**WHAT TO WORK ON:** What follows is a set of records; restate each one word for word and drop the pictures.

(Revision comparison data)
****

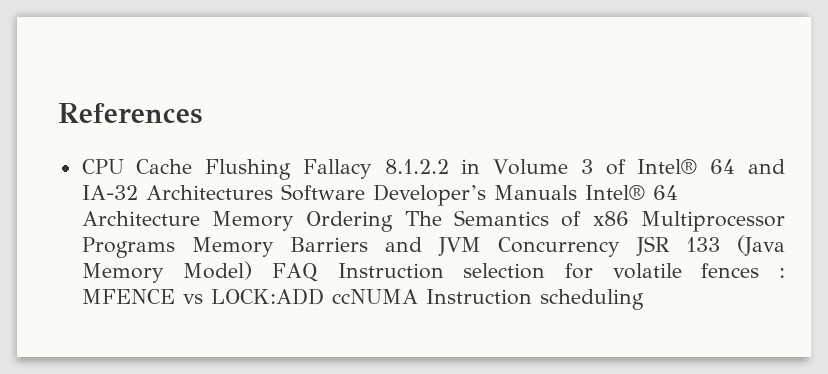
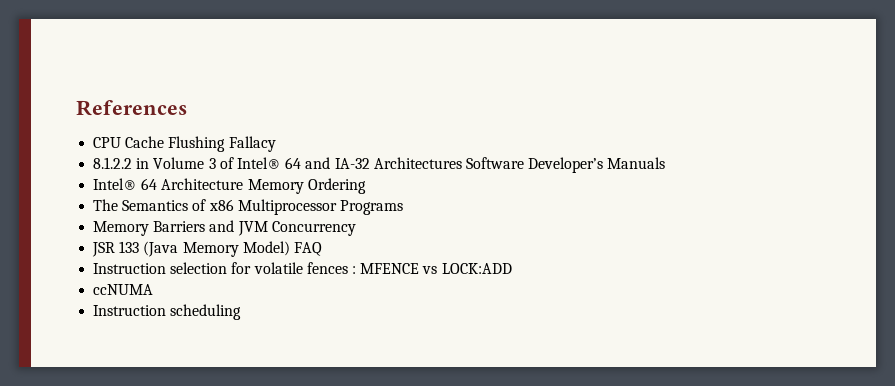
(372, 169) none -> (276, 144) //
(577, 192) none -> (666, 163) //
(394, 221) none -> (366, 186) //
(175, 247) none -> (403, 207) //
(621, 247) none -> (356, 228) //
(318, 272) none -> (322, 249) //
(324, 296) none -> (512, 268) //
(418, 296) none -> (154, 289) //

****

**FINISHED TASK:**
(372, 169) none -> (276, 144) //
(577, 192) none -> (666, 163) //
(394, 221) none -> (366, 186) //
(175, 247) none -> (403, 207) //
(621, 247) none -> (356, 228) //
(318, 272) none -> (322, 249) //
(324, 296) none -> (512, 268) //
(418, 296) none -> (154, 289) //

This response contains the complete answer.